Received November 22nd, 2013; revised January 15th, 2014; accepted February 10th, 2014


Antiacid; Domperidone; Gastroesophageal Reflux; Magaldrate; Prokinetic


Gastroeophageal reflux is a condition in which the acidified liquid content of the stomach backs up into the esophagus. The antiacid magaldrate and prokinetic domperidone are two drugs clinically used for the treatment of gastroesophageal reflux symptoms. However, the evidence of a superior effectiveness of this combination in comparison with individual drugs is lacking. A double-blind, randomized and comparative clinical trial study was designed to characterize the efficacy and safety of a fixed dose combination of magaldrate (800 mg)/domperidone (10 mg) against domperidone alone (10 mg), in patients with gastroesophageal reflux symptoms. One hundred patients with gastroesophageal reflux diagnosed by Carlsson scale were randomized to receive a chewable tablet of a fixed dose of magaldrate/domperidone combination or domperidone alone four times each day during a month. Magaldrate/domperidone combination showed a superior efficacy to decrease global esophageal (pyrosis, regurgitation, dysphagia, hiccup, gastroparesis, sialorrhea, globus pharyngeus and nausea) and extraesophageal (chronic cough, hoarseness, asthmatiform syndrome, laryngitis, pharyngitis, halitosis and chest pain) reflux symptoms than domperidone alone. In addition, magaldrate/domperidone combination improved in a statistically manner the quality of life of patients with gastroesophageal reflux respect to monotherapy, and more patients perceived the combination as a better treatment. Both treatments were well tolerated. Data suggest that oral magaldrate/domperidone mixture could be a better option in the treatment of gastroesophageal reflux symptoms than only domperidone.

1. Introduction

Gastroesophageal reflux is a common digestive disorder in which the stomach contents fall backwards from the stomach into the esophagus with or without regurgitation, which can result in acid damage to the esophageal mucosa. Pyrosis and regurgitation are the cardinal symptoms of gastroesophageal reflux, and they have a high positive predictive value for its diagnosis. Nevertheless, the disease can manifest more troublesome esophageal symptoms, such as dysphagia, hiccup, gastroparesis, or nausea among others; and extraesophageal or atypical symptoms including chronic cough, chest pain, asthma, hoarseness or sleep disturbances [1-3]. These troublesome symptoms have adverse impact on life quality of patients with more frequent or more severe symptoms, who have lower job productivity, eating problems and sleep disturbances [2-4]. In Latin America, it is estimated that 10% - 30% of the adult population experienced gastroesophageal reflux, in a similar way to Europe or North America [5-7].

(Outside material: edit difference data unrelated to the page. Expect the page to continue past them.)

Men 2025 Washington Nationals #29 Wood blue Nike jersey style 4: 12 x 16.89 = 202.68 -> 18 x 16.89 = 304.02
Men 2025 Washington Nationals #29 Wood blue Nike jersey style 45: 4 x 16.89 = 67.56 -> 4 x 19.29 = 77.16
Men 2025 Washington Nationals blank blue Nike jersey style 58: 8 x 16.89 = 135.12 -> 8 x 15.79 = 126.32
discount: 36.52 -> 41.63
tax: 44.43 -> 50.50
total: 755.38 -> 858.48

The current medical management of gastroesophageal reflux includes the prescription of antiacids, sodium alginate, prokinetics, H2-receptor antagonists or proton pump inhibitors, coupled with lifestyle advice [8,9]. Acid suppression is the main objective to treat gastroesophageal reflux, and proton pump inhibitors are the first-line therapy for their potency. However, 20% - 42% of patients treated with proton pump inhibitors fail to response symptomatically to these drugs [10,11]. In patients who failed proton pump inhibitors twice daily, medical treatment is focused in treat disordered gastroesophageal motility including reduced lower esophageal sphincter pressure, ineffective esophageal motility and delayed gastric emptying by using prokinetics [12,13].

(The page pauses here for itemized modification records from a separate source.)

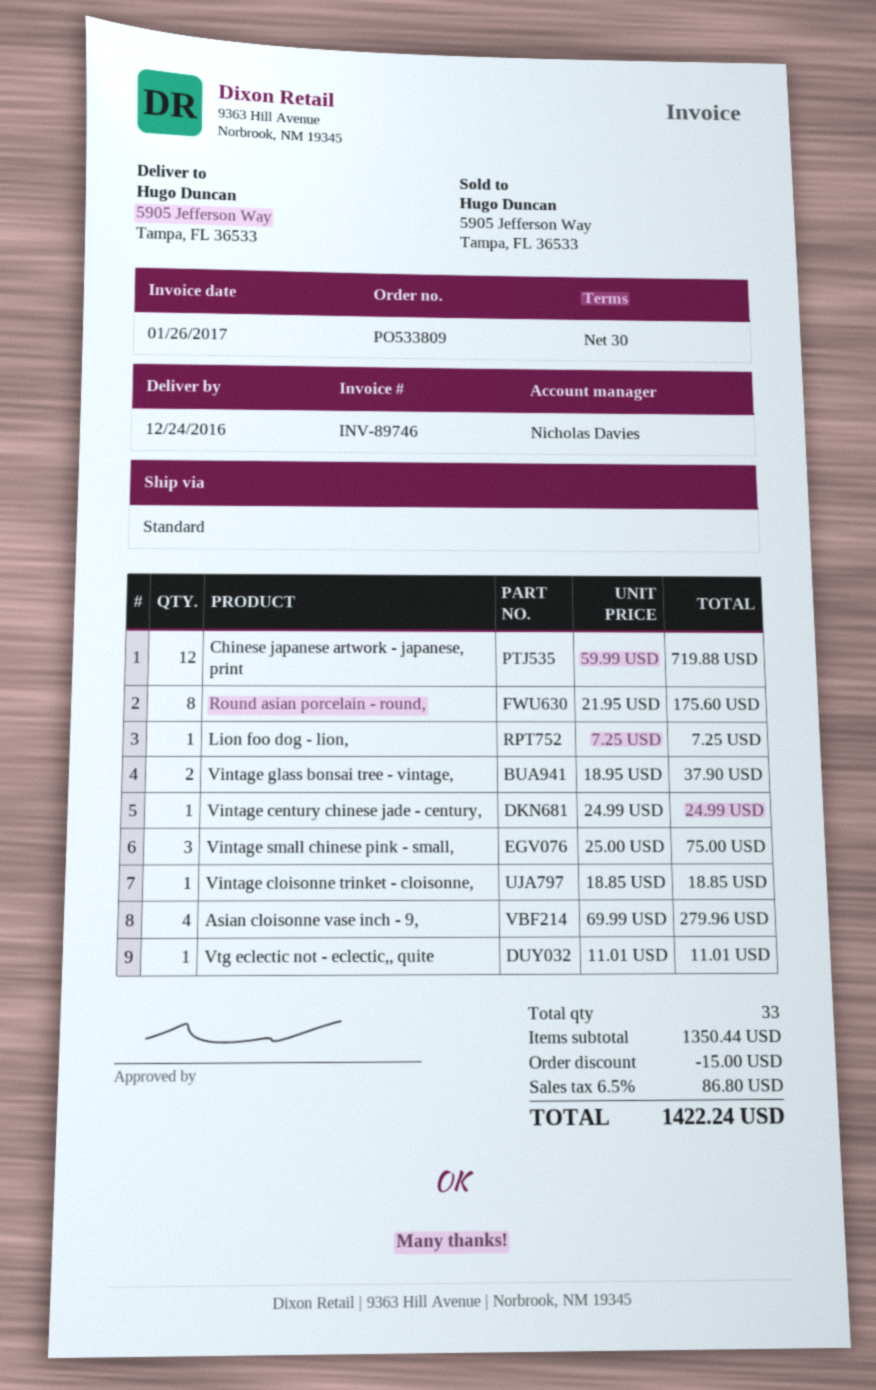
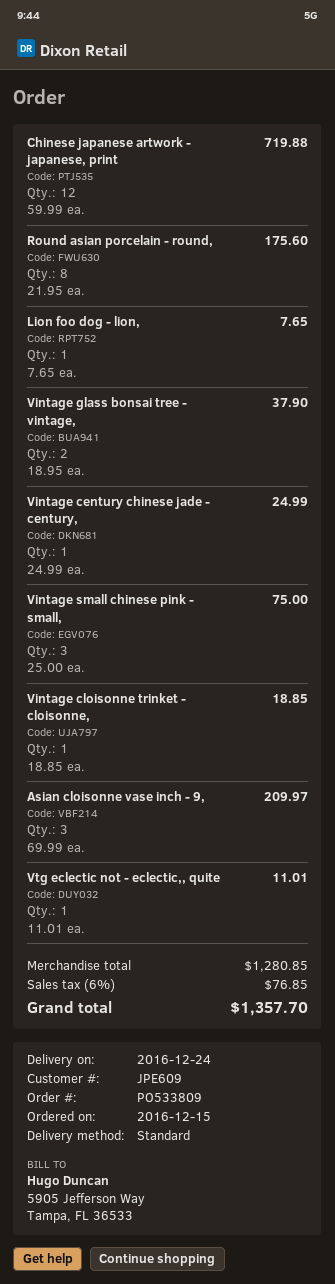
Lion foo dog - lion,: 1 x 7.25 = 7.25 -> 1 x 7.65 = 7.65
Asian cloisonne vase inch - 9,: 4 x 69.99 = 279.96 -> 3 x 69.99 = 209.97
subtotal: 1350.44 -> 1280.85
discount: 15.00 -> none
tax: 6.5% = 86.80 -> 6% = 76.85
total: 1422.24 -> 1357.70

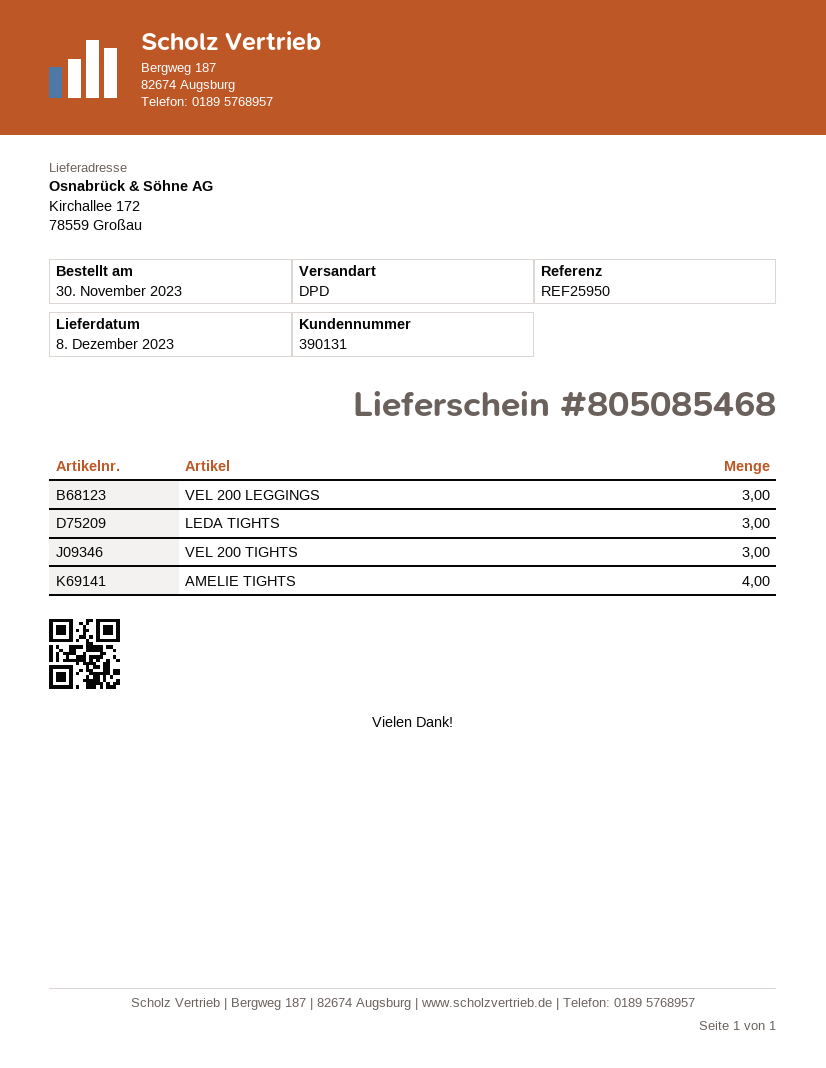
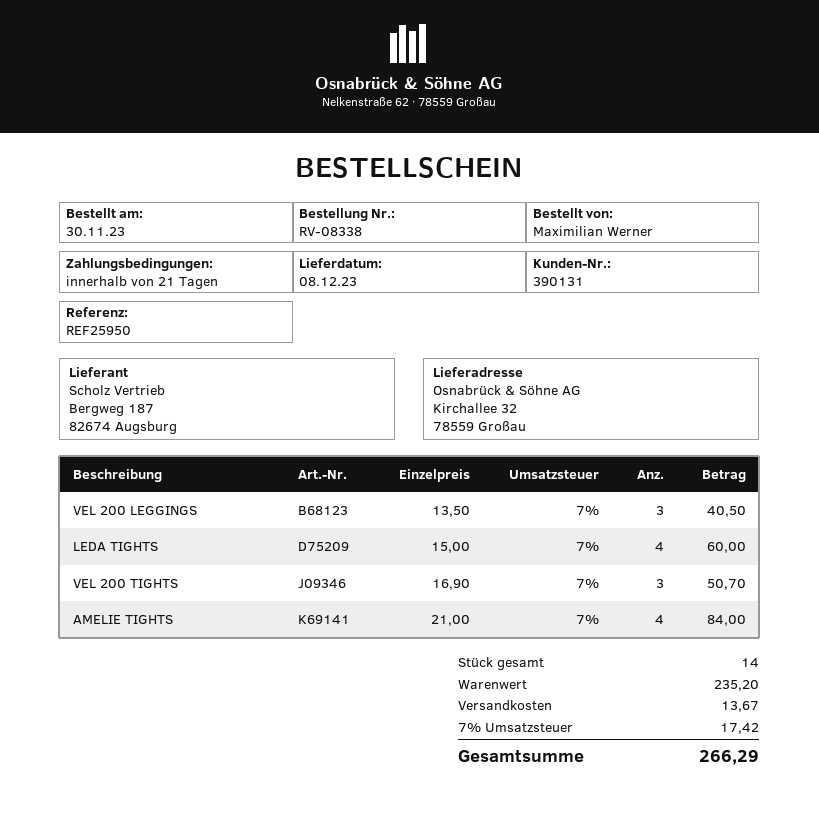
ship to: Kirchallee 172, 78559 Großau -> Kirchallee 32, 78559 Großau
LEDA TIGHTS: 3 -> 4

Domperidone is a dopamine antagonist with antiemetic and gastroprokinetic properties. It promotes gastric emptying of several types of liquid and solid meals [14] without interfering with response of antiparkinsonism treatment [15]. Furthermore, domperidone provides relief of symptoms in patients with dyspepsia or gastroesophageal reflux in controlled clinical trials [16,17] such as regurgitation [18]. Additionally, domperidone shows controversial results to improve the efficacy of omeprazole in gastroesophageal reflux [19,20], and it fails to show any additional benefit combined with ranitidine [21].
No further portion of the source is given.